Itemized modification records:
══════════
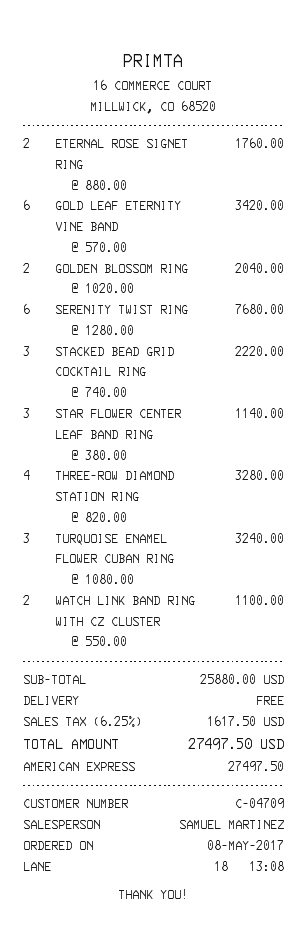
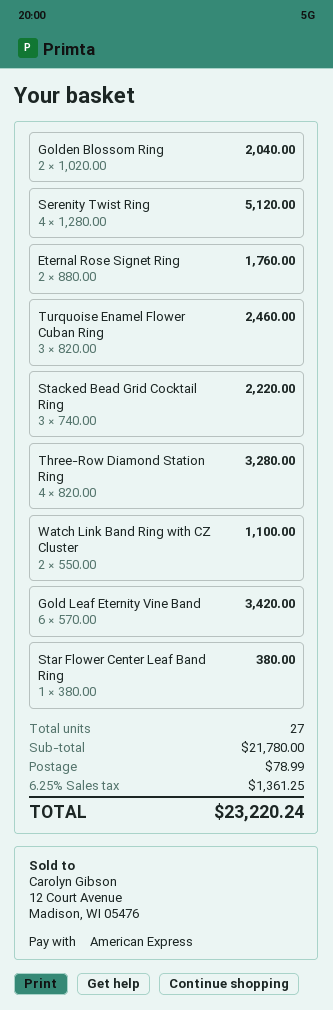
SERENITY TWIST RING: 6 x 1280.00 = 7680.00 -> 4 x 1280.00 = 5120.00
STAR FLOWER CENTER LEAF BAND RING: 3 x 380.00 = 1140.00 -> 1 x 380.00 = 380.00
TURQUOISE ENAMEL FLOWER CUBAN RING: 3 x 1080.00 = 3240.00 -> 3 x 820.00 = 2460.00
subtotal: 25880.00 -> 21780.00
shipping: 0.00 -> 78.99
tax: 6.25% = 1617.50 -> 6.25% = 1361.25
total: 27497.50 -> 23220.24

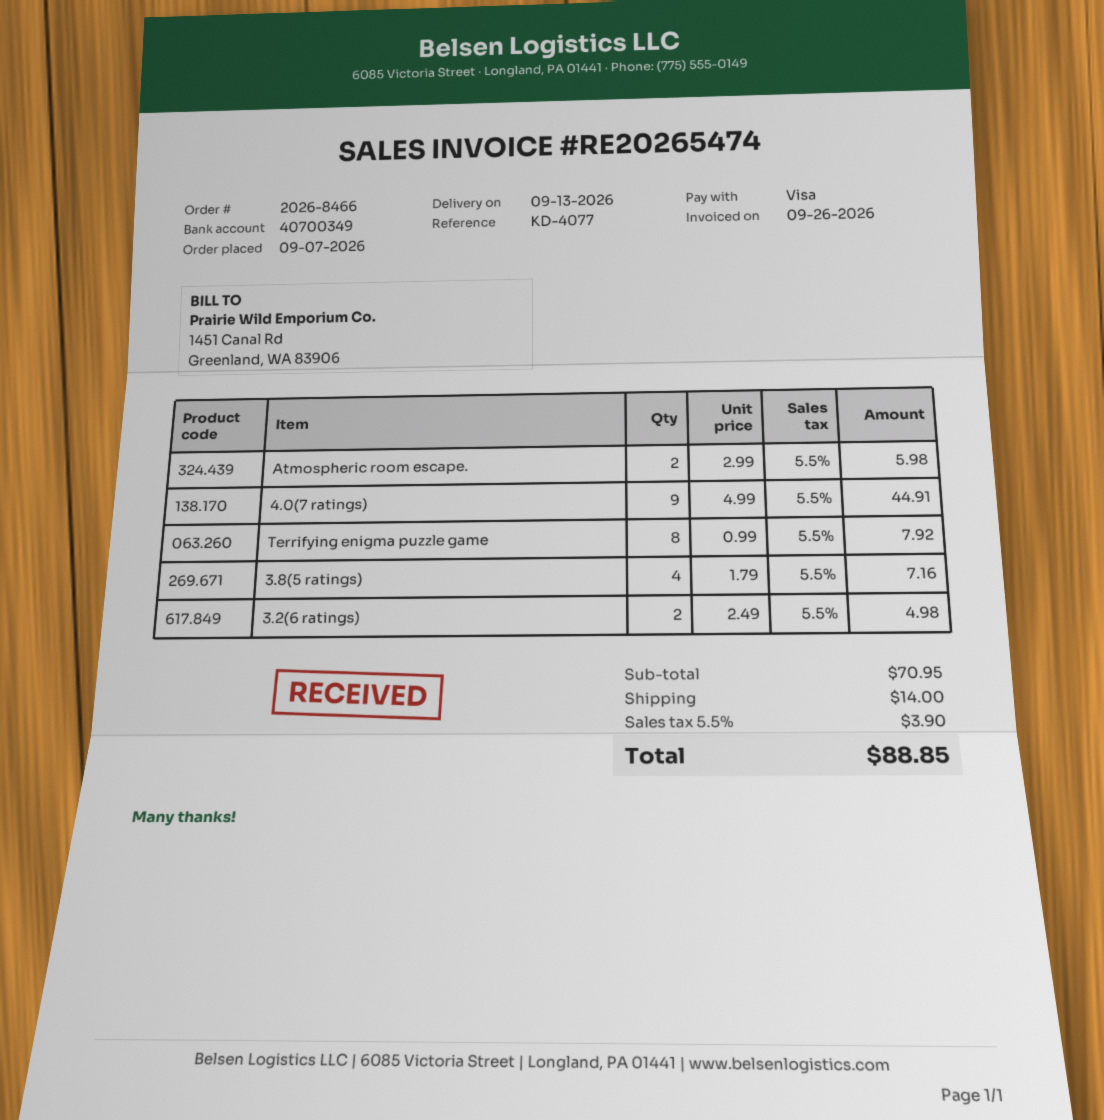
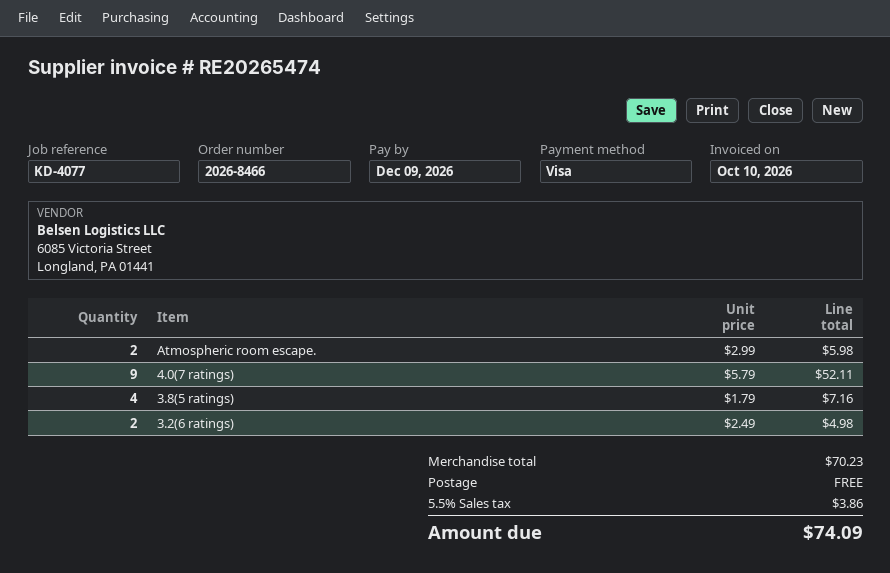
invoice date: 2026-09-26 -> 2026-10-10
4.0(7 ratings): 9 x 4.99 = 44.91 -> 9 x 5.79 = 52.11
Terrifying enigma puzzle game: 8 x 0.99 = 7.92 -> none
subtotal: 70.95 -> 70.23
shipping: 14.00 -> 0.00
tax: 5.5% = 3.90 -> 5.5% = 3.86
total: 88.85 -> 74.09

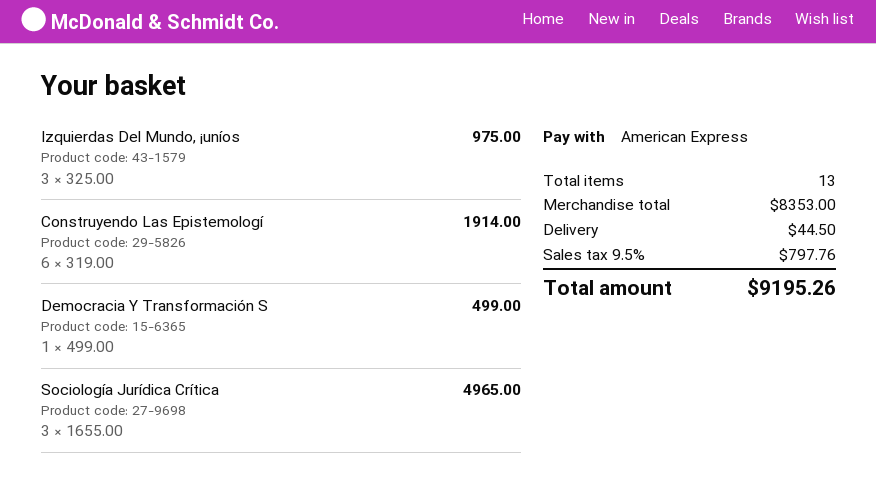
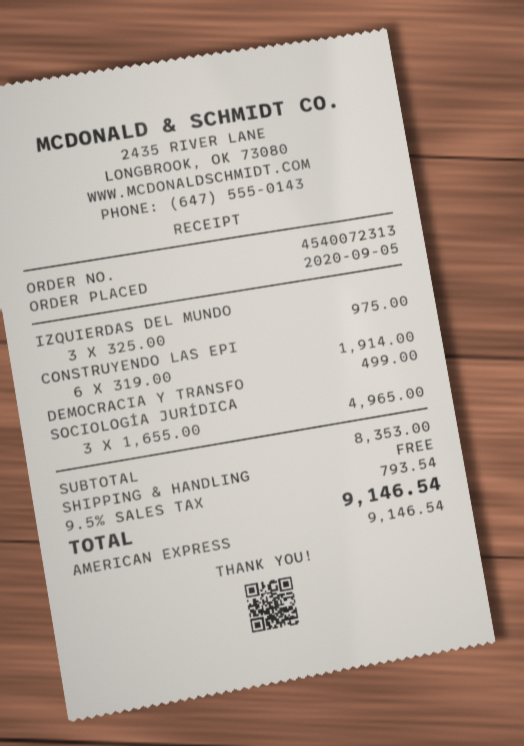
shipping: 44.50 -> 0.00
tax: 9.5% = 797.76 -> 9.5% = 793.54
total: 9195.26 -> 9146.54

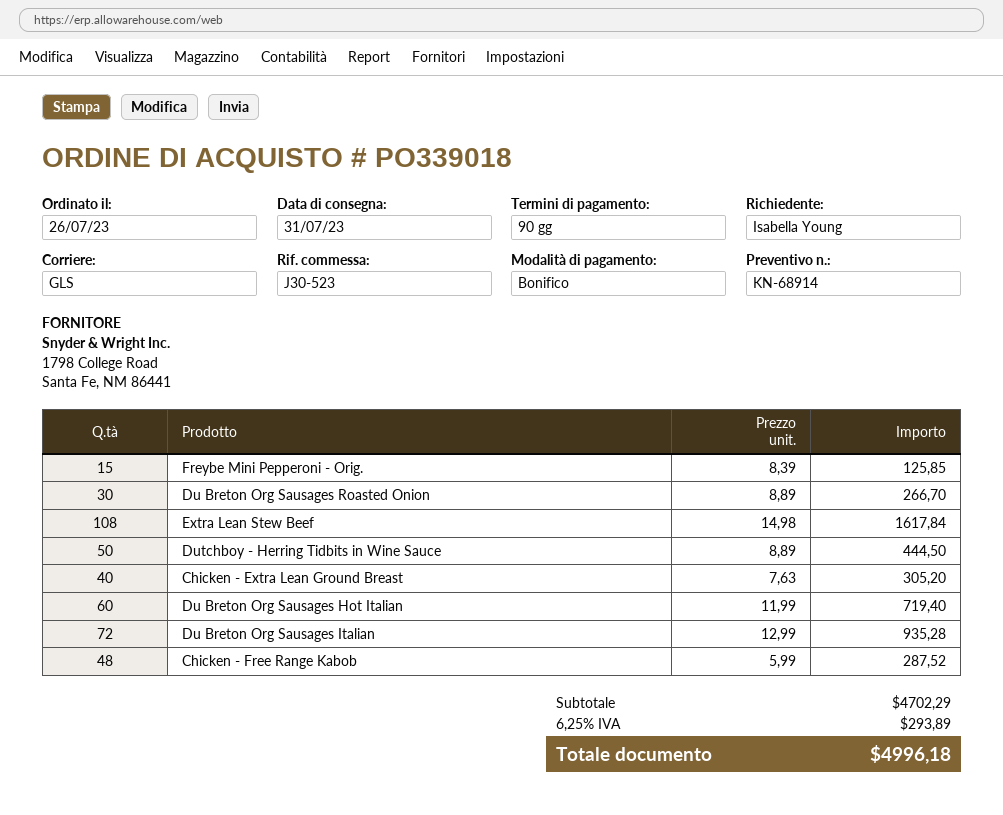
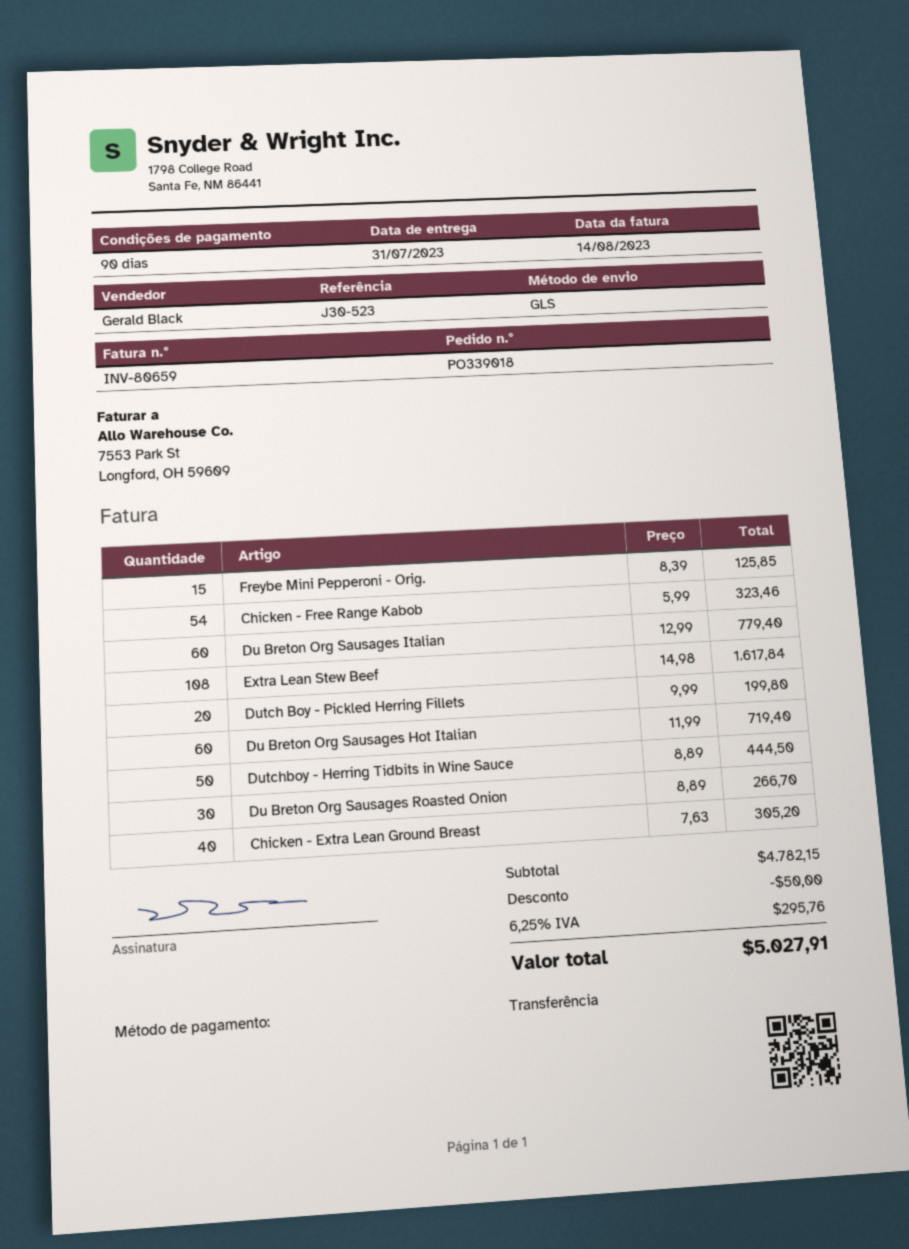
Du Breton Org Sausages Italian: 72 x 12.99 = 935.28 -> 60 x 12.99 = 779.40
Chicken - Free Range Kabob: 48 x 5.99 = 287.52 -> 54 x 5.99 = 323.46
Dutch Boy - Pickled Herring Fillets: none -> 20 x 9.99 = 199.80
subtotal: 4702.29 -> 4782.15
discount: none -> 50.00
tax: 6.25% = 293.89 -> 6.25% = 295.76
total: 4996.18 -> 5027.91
══════════
Activity: The final stretch of the data, from the line with "Terrifying enigma puzzle" through its last line, is to be retyped exactly; pictures are not part of the copy.

Written reply:
Terrifying enigma puzzle game: 8 x 0.99 = 7.92 -> none
subtotal: 70.95 -> 70.23
shipping: 14.00 -> 0.00
tax: 5.5% = 3.90 -> 5.5% = 3.86
total: 88.85 -> 74.09

shipping: 44.50 -> 0.00
tax: 9.5% = 797.76 -> 9.5% = 793.54
total: 9195.26 -> 9146.54

Du Breton Org Sausages Italian: 72 x 12.99 = 935.28 -> 60 x 12.99 = 779.40
Chicken - Free Range Kabob: 48 x 5.99 = 287.52 -> 54 x 5.99 = 323.46
Dutch Boy - Pickled Herring Fillets: none -> 20 x 9.99 = 199.80
subtotal: 4702.29 -> 4782.15
discount: none -> 50.00
tax: 6.25% = 293.89 -> 6.25% = 295.76
total: 4996.18 -> 5027.91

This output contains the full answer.